PROBLEM DETAILS
Pick out all lines of the entries that include the word "code" and copy them.

Items from a data source:
<<<<

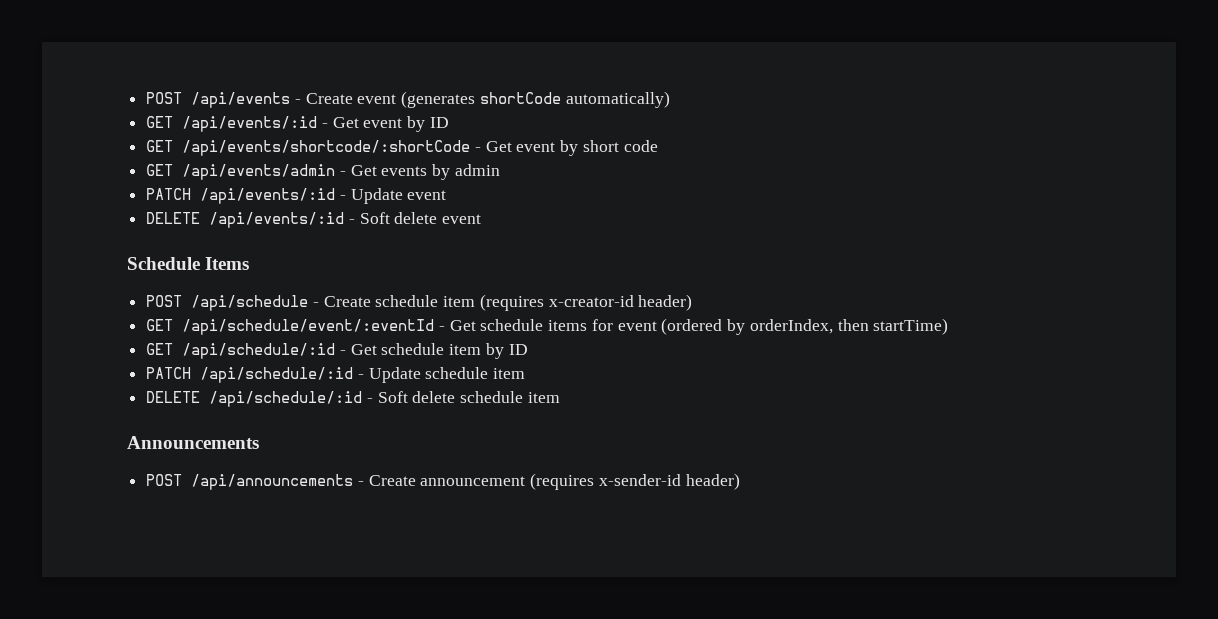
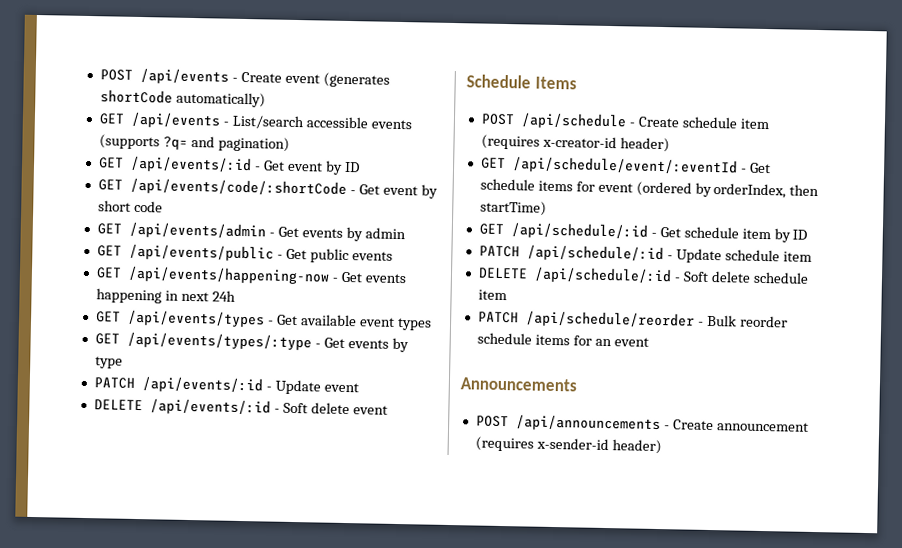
+ GET /api/events - List/search accessible events (supports ?q= and pagination)
- GET /api/events/shortcode/:shortCode - Get event by short code
+ GET /api/events/code/:shortCode - Get event by short code
+ GET /api/events/public - Get public events
+ GET /api/events/happening-now - Get events happening in next 24h
+ GET /api/events/types - Get available event types
+ GET /api/events/types/:type - Get events by type
+ PATCH /api/schedule/reorder - Bulk reorder schedule items for an event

>>>>

WORKED SOLUTION
- GET /api/events/shortcode/:shortCode - Get event by short code
+ GET /api/events/code/:shortCode - Get event by short code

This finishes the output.